_ASSIGNED TASK_
Which lines mention "Profit"? Show each one from the listing.

☆ ☆ ☆

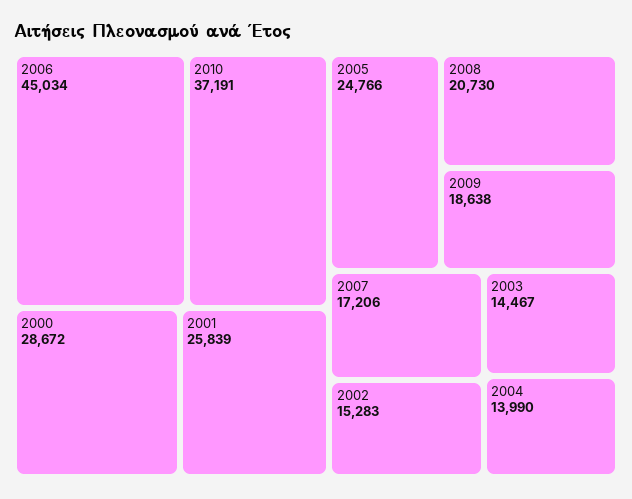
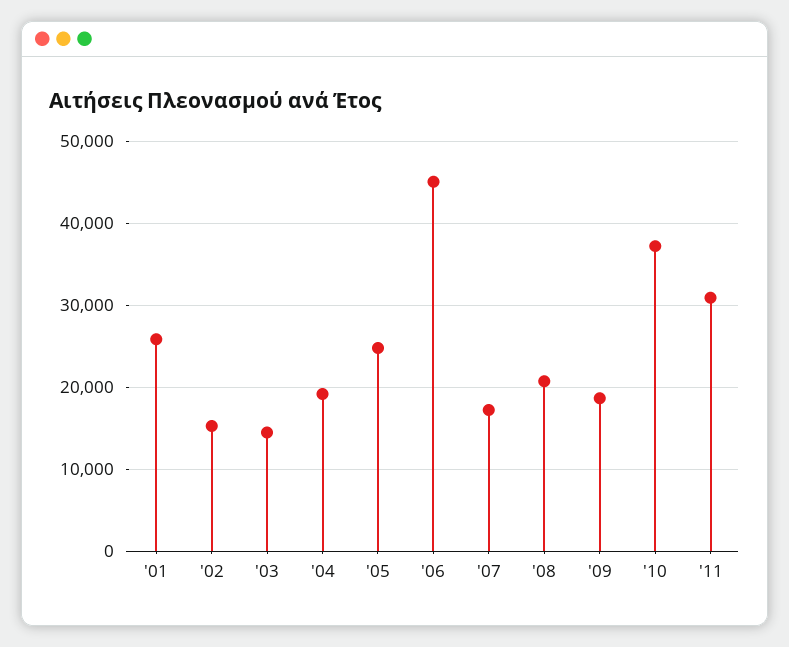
2000: 28672 -> none
2004: 13990 -> 19000
'11: none -> 31000

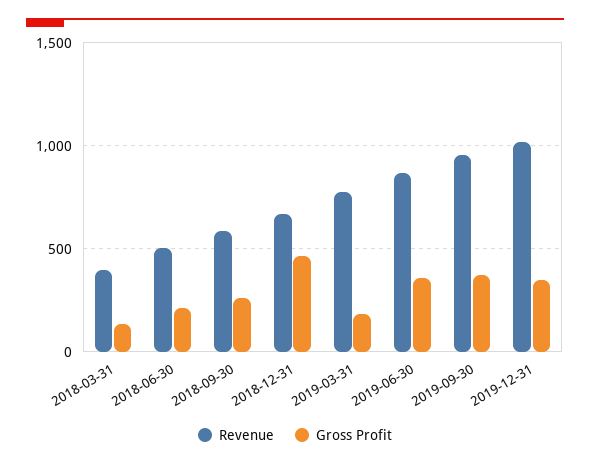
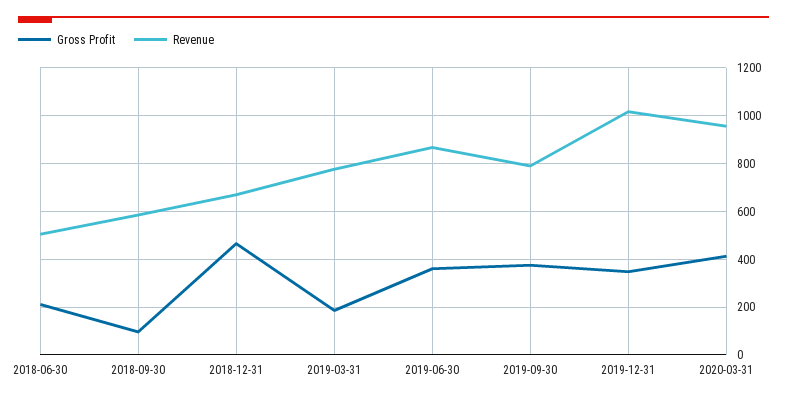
Revenue, 2018-03-31: 400 -> none
Gross Profit, 2018-03-31: 150 -> none
Gross Profit, 2018-09-30: 250 -> 100
Revenue, 2019-09-30: 950 -> 800
Gross Profit, 2020-03-31: none -> 400
Revenue, 2020-03-31: none -> 950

☆ ☆ ☆

_ANSWER TO THE PROBLEM_
Gross Profit, 2018-03-31: 150 -> none
Gross Profit, 2018-09-30: 250 -> 100
Gross Profit, 2020-03-31: none -> 400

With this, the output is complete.